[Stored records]
-----

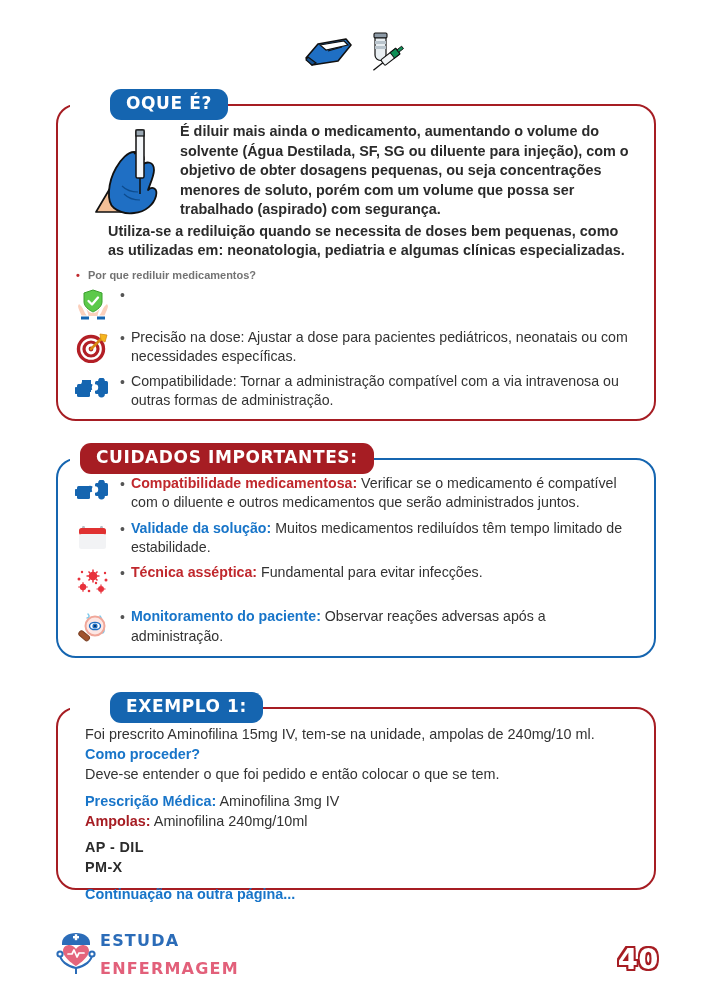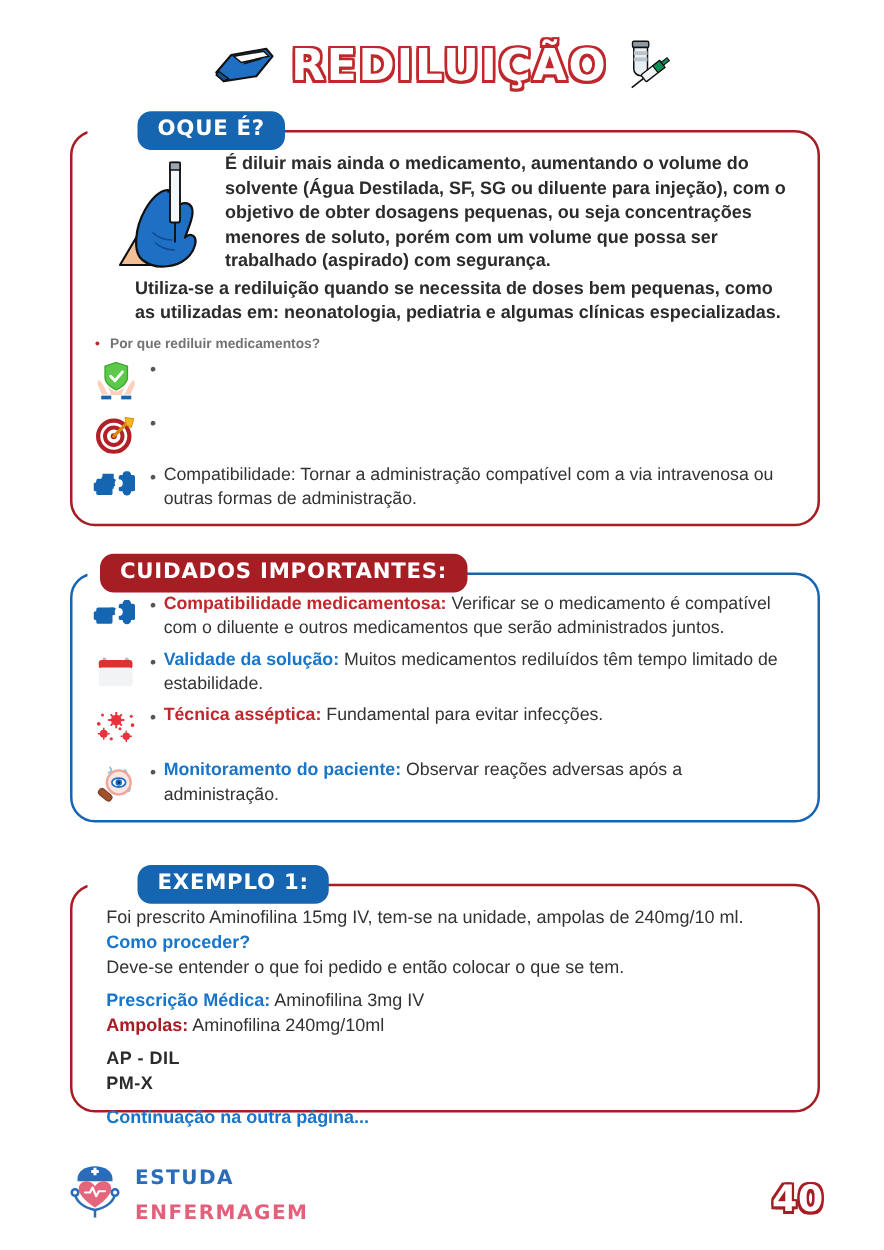--- a/index.html
+++ b/index.html
@@ -194,21 +194,21 @@
   }
   .ex-gap { height: 7px; }
 
   
   .footer-logo {
     position: absolute;
     left: 52px;
     top: 930px;
     display: flex;
     align-items: center;
-    gap: 8px;
+    gap: 0;
   }
   .logo-text { line-height: 1.0; }
   .logo-line1 {
     font-family: "DejaVu Sans", sans-serif;
     font-size: 16px;
     font-weight: bold;
     letter-spacing: 1.2px;
     color: #2b6cb8;
   }
   .logo-line2 {
@@ -239,21 +239,20 @@
 
 <div class="page-header">
   <span>
     <svg width="52" height="34" viewBox="0 0 52 34">
       <path d="M4 24 L16 10 L44 5 L49 11 L36 27 L10 31 Z" fill="#1f6fc4" stroke="#111" stroke-width="1.6" stroke-linejoin="round"></path>
       <path d="M18 11 L42 7 L46 11 L24 16 Z" fill="#ffffff" stroke="#111" stroke-width="1.2"></path>
       <path d="M6 23 L14 29 L10 31 L4 26 Z" fill="#14508f" stroke="#111" stroke-width="1.2"></path>
       <path d="M26 17 L40 13" stroke="#111" stroke-width="1.1" fill="none"></path>
     </svg>
   </span>
-  <span class="header-title">REDILUIÇÃO</span>
   <span>
     <svg width="40" height="44" viewBox="0 0 40 44">
       <rect x="8" y="4" width="13" height="5" rx="1.2" fill="#8d9aa6" stroke="#111" stroke-width="1.1"></rect>
       <path d="M9 9 h11 v17 a5.5 5.5 0 0 1 -5.5 5.5 h0 A5.5 5.5 0 0 1 9 26 Z" fill="#e8eef2" stroke="#111" stroke-width="1.2"></path>
       <rect x="9" y="12" width="11" height="3" fill="#b9c4cc"></rect>
       <rect x="9" y="17" width="11" height="3" fill="#b9c4cc"></rect>
       <g transform="rotate(-38 26 26)">
         <rect x="14" y="23" width="19" height="7" rx="1" fill="#f2f5f7" stroke="#111" stroke-width="1.1"></rect>
         <rect x="26" y="23" width="7" height="7" fill="#0e8f56" stroke="#111" stroke-width="1"></rect>
         <rect x="33" y="25" width="6" height="3" fill="#0e8f56" stroke="#111" stroke-width="0.9"></rect>
@@ -310,20 +309,21 @@
       <span class="icon-slot">
         <svg width="34" height="32" viewBox="0 0 34 32">
           <circle cx="15" cy="18" r="12.5" fill="#ffffff" stroke="#b31f26" stroke-width="3.4"></circle>
           <circle cx="15" cy="18" r="7" fill="#ffffff" stroke="#b31f26" stroke-width="3.2"></circle>
           <circle cx="15" cy="18" r="2.4" fill="#b31f26"></circle>
           <path d="M15 18 L27 6" stroke="#d68a12" stroke-width="2.6" stroke-linecap="round"></path>
           <path d="M24 3 L31 4 L29 11 L25 9 Z" fill="#f5b61e" stroke="#d68a12" stroke-width="0.8"></path>
         </svg>
       </span>
       <span class="row-bullet">•</span>
+      <span class="row-text">Precisão na dose: Ajustar a dose para pacientes pediátricos, neonatais ou com necessidades específicas.</span>
     </div>
 
     <div class="icon-row">
       <span class="icon-slot">
         <svg width="36" height="26" viewBox="0 0 36 26">
           <path d="M2 8 h5 a3 3 0 0 1 0 -4 a3 3 0 0 1 0 -0 h0 V2 h9 v6 a3 3 0 0 1 4 0 a3 3 0 0 1 -4 0 v6 H7 v-2 a3 3 0 0 0 -5 0 z" fill="#1565b0"></path>
           <rect x="2" y="6" width="13" height="13" rx="1.5" fill="#1565b0"></rect>
           <circle cx="2" cy="12.5" r="3.6" fill="#1565b0"></circle>
           <circle cx="15" cy="9" r="3.2" fill="#1565b0"></circle>
           <rect x="20" y="3" width="13" height="13" rx="1.5" fill="#1565b0"></rect>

-----

▶ _Exercise description_
Render the records above word for word and leave the pictures out.

▶ _Written answer_
--- a/index.html
+++ b/index.html
@@ -194,21 +194,21 @@
   }
   .ex-gap { height: 7px; }
 
   
   .footer-logo {
     position: absolute;
     left: 52px;
     top: 930px;
     display: flex;
     align-items: center;
-    gap: 8px;
+    gap: 0;
   }
   .logo-text { line-height: 1.0; }
   .logo-line1 {
     font-family: "DejaVu Sans", sans-serif;
     font-size: 16px;
     font-weight: bold;
     letter-spacing: 1.2px;
     color: #2b6cb8;
   }
   .logo-line2 {
@@ -239,21 +239,20 @@
 
 <div class="page-header">
   <span>
     <svg width="52" height="34" viewBox="0 0 52 34">
       <path d="M4 24 L16 10 L44 5 L49 11 L36 27 L10 31 Z" fill="#1f6fc4" stroke="#111" stroke-width="1.6" stroke-linejoin="round"></path>
       <path d="M18 11 L42 7 L46 11 L24 16 Z" fill="#ffffff" stroke="#111" stroke-width="1.2"></path>
       <path d="M6 23 L14 29 L10 31 L4 26 Z" fill="#14508f" stroke="#111" stroke-width="1.2"></path>
       <path d="M26 17 L40 13" stroke="#111" stroke-width="1.1" fill="none"></path>
     </svg>
   </span>
-  <span class="header-title">REDILUIÇÃO</span>
   <span>
     <svg width="40" height="44" viewBox="0 0 40 44">
       <rect x="8" y="4" width="13" height="5" rx="1.2" fill="#8d9aa6" stroke="#111" stroke-width="1.1"></rect>
       <path d="M9 9 h11 v17 a5.5 5.5 0 0 1 -5.5 5.5 h0 A5.5 5.5 0 0 1 9 26 Z" fill="#e8eef2" stroke="#111" stroke-width="1.2"></path>
       <rect x="9" y="12" width="11" height="3" fill="#b9c4cc"></rect>
       <rect x="9" y="17" width="11" height="3" fill="#b9c4cc"></rect>
       <g transform="rotate(-38 26 26)">
         <rect x="14" y="23" width="19" height="7" rx="1" fill="#f2f5f7" stroke="#111" stroke-width="1.1"></rect>
         <rect x="26" y="23" width="7" height="7" fill="#0e8f56" stroke="#111" stroke-width="1"></rect>
         <rect x="33" y="25" width="6" height="3" fill="#0e8f56" stroke="#111" stroke-width="0.9"></rect>
@@ -310,20 +309,21 @@
       <span class="icon-slot">
         <svg width="34" height="32" viewBox="0 0 34 32">
           <circle cx="15" cy="18" r="12.5" fill="#ffffff" stroke="#b31f26" stroke-width="3.4"></circle>
           <circle cx="15" cy="18" r="7" fill="#ffffff" stroke="#b31f26" stroke-width="3.2"></circle>
           <circle cx="15" cy="18" r="2.4" fill="#b31f26"></circle>
           <path d="M15 18 L27 6" stroke="#d68a12" stroke-width="2.6" stroke-linecap="round"></path>
           <path d="M24 3 L31 4 L29 11 L25 9 Z" fill="#f5b61e" stroke="#d68a12" stroke-width="0.8"></path>
         </svg>
       </span>
       <span class="row-bullet">•</span>
+      <span class="row-text">Precisão na dose: Ajustar a dose para pacientes pediátricos, neonatais ou com necessidades específicas.</span>
     </div>
 
     <div class="icon-row">
       <span class="icon-slot">
         <svg width="36" height="26" viewBox="0 0 36 26">
           <path d="M2 8 h5 a3 3 0 0 1 0 -4 a3 3 0 0 1 0 -0 h0 V2 h9 v6 a3 3 0 0 1 4 0 a3 3 0 0 1 -4 0 v6 H7 v-2 a3 3 0 0 0 -5 0 z" fill="#1565b0"></path>
           <rect x="2" y="6" width="13" height="13" rx="1.5" fill="#1565b0"></rect>
           <circle cx="2" cy="12.5" r="3.6" fill="#1565b0"></circle>
           <circle cx="15" cy="9" r="3.2" fill="#1565b0"></circle>
           <rect x="20" y="3" width="13" height="13" rx="1.5" fill="#1565b0"></rect>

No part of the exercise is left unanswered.